### WHAT TO PRODUCE
Write again exactly the lines in the listing below, starting at the line with "gap: none ->" and ending at the line with "can grab multiple", both included. Pictures are not copied.

### DATA SUPPLIED
◇ ◇ ◇ ◇ ◇

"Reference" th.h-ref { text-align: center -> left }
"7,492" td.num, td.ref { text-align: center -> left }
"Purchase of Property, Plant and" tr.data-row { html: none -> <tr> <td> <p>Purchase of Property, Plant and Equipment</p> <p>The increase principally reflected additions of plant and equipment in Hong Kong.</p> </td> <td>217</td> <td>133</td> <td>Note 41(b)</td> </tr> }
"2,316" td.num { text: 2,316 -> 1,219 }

◇ ◇ ◇ ◇ ◇

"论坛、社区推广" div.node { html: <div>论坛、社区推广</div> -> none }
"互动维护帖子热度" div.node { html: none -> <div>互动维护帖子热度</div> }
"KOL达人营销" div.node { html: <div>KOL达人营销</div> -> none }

◇ ◇ ◇ ◇ ◇

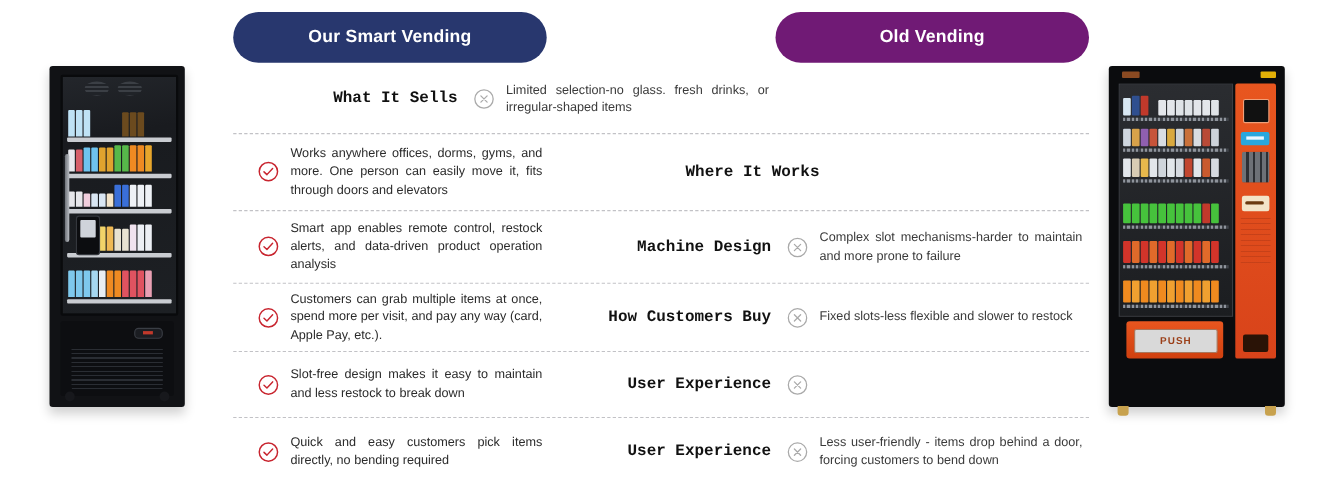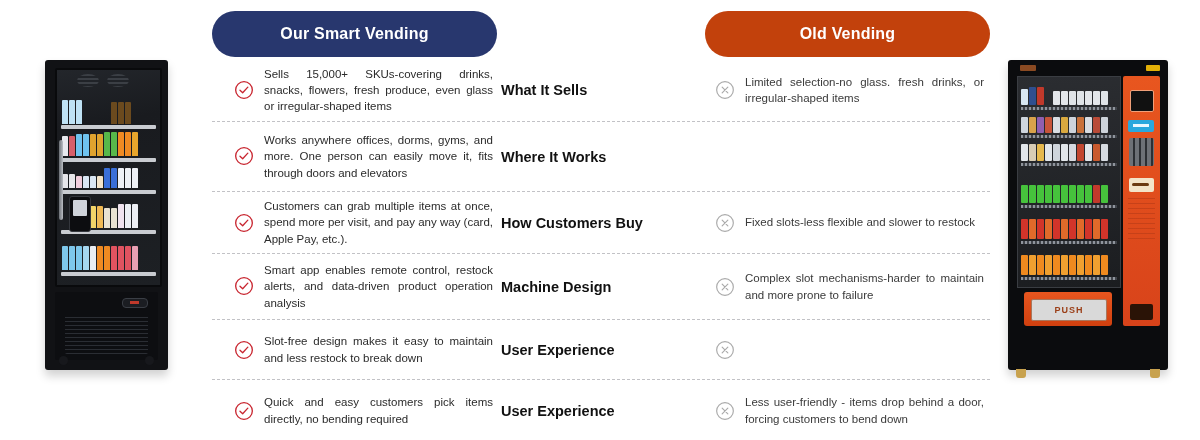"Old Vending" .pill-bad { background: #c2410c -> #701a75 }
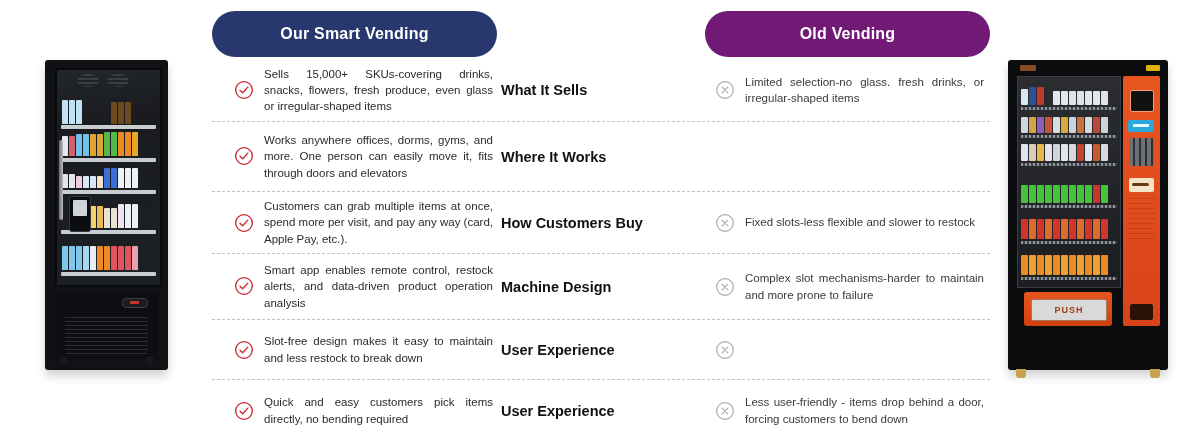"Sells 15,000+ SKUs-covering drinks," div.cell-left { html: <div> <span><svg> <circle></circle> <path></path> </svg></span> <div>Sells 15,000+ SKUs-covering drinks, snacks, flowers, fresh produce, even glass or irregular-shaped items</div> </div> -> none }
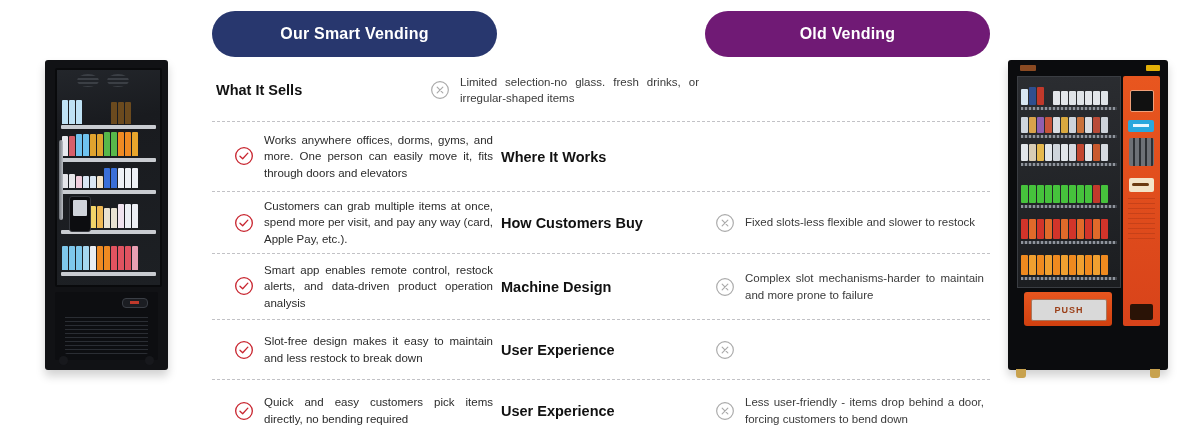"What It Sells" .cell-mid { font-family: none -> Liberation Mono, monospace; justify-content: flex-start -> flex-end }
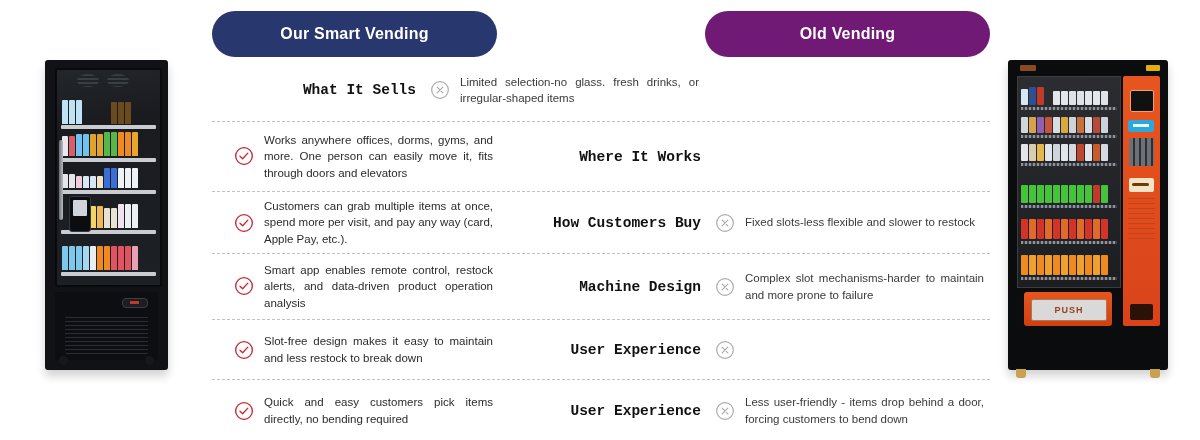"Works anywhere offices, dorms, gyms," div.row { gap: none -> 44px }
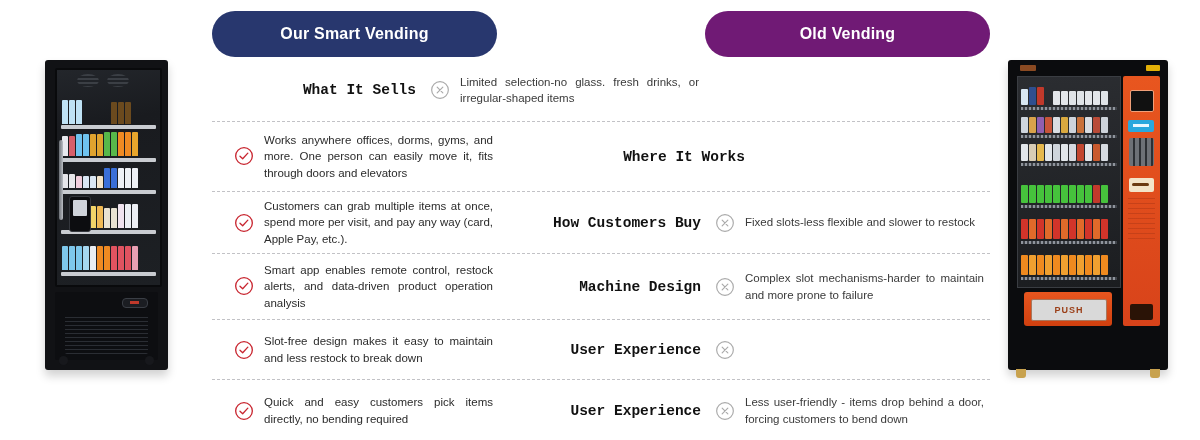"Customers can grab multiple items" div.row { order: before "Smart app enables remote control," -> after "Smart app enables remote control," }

◇ ◇ ◇ ◇ ◇

### ANSWER FOR THE TASK
"Works anywhere offices, dorms, gyms," div.row { gap: none -> 44px }
"Customers can grab multiple items" div.row { order: before "Smart app enables remote control," -> after "Smart app enables remote control," }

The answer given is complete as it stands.